----- Data extracts

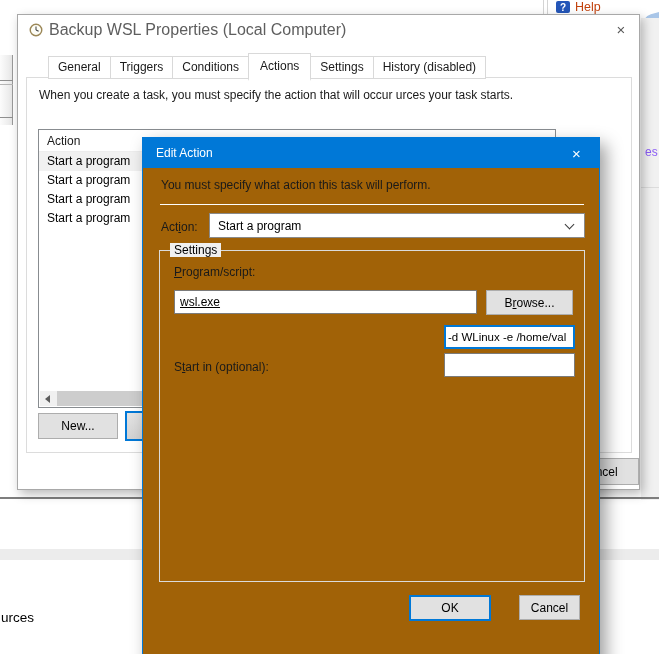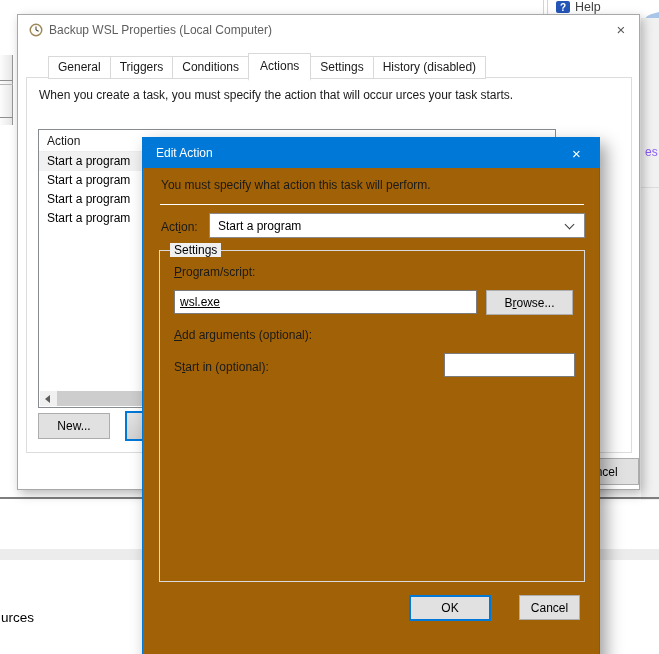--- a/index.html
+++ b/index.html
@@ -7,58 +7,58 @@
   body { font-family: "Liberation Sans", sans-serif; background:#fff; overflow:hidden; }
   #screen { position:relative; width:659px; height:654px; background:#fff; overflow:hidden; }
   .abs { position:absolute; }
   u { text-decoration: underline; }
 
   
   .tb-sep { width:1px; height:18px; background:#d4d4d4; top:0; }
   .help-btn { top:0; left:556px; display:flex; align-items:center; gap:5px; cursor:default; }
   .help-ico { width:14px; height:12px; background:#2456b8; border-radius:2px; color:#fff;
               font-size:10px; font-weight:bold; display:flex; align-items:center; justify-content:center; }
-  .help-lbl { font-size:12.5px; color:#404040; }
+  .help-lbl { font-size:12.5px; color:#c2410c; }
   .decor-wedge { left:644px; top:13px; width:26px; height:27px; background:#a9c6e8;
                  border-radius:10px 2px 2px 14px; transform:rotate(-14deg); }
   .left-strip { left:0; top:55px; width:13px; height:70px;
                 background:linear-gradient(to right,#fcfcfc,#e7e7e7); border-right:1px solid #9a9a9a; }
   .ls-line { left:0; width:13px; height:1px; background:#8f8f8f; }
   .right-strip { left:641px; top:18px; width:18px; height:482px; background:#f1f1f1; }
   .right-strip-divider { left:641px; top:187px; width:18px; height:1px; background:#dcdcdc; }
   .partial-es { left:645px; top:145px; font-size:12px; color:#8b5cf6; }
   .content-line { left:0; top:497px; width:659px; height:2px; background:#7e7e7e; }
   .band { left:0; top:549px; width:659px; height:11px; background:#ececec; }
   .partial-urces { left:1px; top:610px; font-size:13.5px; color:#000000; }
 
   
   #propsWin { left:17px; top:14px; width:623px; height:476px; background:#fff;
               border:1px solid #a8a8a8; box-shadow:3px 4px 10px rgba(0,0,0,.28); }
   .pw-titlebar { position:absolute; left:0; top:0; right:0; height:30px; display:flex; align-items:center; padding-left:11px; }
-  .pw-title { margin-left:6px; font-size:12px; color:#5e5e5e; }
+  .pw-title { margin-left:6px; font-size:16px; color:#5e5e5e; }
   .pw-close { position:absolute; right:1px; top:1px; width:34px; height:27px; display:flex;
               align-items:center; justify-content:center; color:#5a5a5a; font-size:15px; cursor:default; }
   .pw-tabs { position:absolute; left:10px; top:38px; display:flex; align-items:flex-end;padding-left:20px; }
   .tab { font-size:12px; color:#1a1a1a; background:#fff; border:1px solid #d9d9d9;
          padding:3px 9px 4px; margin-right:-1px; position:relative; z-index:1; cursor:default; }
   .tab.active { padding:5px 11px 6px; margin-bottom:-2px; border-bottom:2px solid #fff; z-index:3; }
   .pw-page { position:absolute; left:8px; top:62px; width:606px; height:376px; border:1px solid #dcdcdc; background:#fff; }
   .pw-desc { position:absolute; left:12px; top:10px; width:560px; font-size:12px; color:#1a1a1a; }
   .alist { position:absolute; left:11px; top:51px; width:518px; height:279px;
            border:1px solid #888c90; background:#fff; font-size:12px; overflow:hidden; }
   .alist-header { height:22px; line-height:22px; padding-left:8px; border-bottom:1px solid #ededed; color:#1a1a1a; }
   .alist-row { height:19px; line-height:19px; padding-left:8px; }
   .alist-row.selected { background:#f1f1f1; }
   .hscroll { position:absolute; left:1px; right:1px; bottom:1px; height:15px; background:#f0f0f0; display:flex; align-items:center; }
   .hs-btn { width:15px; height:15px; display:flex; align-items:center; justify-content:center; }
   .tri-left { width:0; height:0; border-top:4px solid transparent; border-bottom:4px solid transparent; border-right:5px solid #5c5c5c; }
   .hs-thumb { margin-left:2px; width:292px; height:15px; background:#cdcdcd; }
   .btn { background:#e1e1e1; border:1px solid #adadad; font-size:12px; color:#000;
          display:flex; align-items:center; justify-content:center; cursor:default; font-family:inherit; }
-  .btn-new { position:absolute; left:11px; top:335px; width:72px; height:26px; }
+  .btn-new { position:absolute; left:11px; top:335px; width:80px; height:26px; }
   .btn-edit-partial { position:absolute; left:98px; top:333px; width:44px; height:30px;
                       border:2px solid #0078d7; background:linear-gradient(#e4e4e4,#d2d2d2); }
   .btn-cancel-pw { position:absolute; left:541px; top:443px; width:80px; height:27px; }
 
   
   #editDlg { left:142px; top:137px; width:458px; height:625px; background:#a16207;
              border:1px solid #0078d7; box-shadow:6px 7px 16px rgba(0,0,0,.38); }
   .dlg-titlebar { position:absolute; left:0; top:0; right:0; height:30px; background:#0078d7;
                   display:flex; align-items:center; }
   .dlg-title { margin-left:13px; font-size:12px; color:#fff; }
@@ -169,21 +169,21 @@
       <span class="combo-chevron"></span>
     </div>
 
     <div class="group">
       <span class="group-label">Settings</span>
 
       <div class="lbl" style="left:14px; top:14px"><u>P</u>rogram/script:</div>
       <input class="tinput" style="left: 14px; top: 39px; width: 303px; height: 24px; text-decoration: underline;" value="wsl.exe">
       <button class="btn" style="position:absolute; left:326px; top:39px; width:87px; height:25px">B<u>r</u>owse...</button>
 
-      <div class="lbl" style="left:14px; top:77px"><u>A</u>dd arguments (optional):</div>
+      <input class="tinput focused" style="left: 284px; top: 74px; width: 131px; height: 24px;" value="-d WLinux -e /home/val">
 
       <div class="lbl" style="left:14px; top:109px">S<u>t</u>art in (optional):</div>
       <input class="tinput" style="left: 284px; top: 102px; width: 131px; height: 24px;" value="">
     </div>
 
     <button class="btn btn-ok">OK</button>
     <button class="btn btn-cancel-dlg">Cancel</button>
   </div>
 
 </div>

----------
----- Data extracts

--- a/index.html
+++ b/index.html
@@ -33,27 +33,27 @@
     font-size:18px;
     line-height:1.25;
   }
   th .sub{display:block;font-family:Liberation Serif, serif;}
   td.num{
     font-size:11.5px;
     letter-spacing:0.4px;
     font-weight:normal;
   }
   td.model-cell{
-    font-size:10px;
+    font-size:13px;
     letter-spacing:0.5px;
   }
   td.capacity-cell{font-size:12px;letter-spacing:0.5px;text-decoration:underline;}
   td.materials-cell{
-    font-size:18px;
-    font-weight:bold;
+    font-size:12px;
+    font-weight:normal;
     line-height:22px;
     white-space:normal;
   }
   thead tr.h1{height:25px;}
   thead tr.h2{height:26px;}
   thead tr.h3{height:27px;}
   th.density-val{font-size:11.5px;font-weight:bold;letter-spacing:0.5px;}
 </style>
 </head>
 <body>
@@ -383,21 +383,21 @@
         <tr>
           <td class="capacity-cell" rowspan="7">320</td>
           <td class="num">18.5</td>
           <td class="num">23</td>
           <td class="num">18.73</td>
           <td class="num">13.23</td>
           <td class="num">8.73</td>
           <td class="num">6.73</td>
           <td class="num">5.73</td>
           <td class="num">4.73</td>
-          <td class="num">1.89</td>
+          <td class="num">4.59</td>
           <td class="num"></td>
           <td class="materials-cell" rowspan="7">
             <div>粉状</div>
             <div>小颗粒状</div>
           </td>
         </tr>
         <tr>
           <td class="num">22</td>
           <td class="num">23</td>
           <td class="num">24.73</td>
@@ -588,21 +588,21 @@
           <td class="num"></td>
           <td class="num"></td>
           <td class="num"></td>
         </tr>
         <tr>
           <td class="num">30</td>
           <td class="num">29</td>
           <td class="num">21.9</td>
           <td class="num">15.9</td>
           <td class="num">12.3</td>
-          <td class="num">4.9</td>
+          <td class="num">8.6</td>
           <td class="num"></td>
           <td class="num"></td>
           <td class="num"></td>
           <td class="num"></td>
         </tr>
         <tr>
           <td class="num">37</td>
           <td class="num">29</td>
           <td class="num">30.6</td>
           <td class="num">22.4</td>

----------

What is required -
Please make an exact copy of the lines above from the line with "position:absolute; left:1px; right:1px;" through the line with "#adadad; font-size:12px; color:#000;", both ends included.

Task result -
   .hscroll { position:absolute; left:1px; right:1px; bottom:1px; height:15px; background:#f0f0f0; display:flex; align-items:center; }
   .hs-btn { width:15px; height:15px; display:flex; align-items:center; justify-content:center; }
   .tri-left { width:0; height:0; border-top:4px solid transparent; border-bottom:4px solid transparent; border-right:5px solid #5c5c5c; }
   .hs-thumb { margin-left:2px; width:292px; height:15px; background:#cdcdcd; }
   .btn { background:#e1e1e1; border:1px solid #adadad; font-size:12px; color:#000;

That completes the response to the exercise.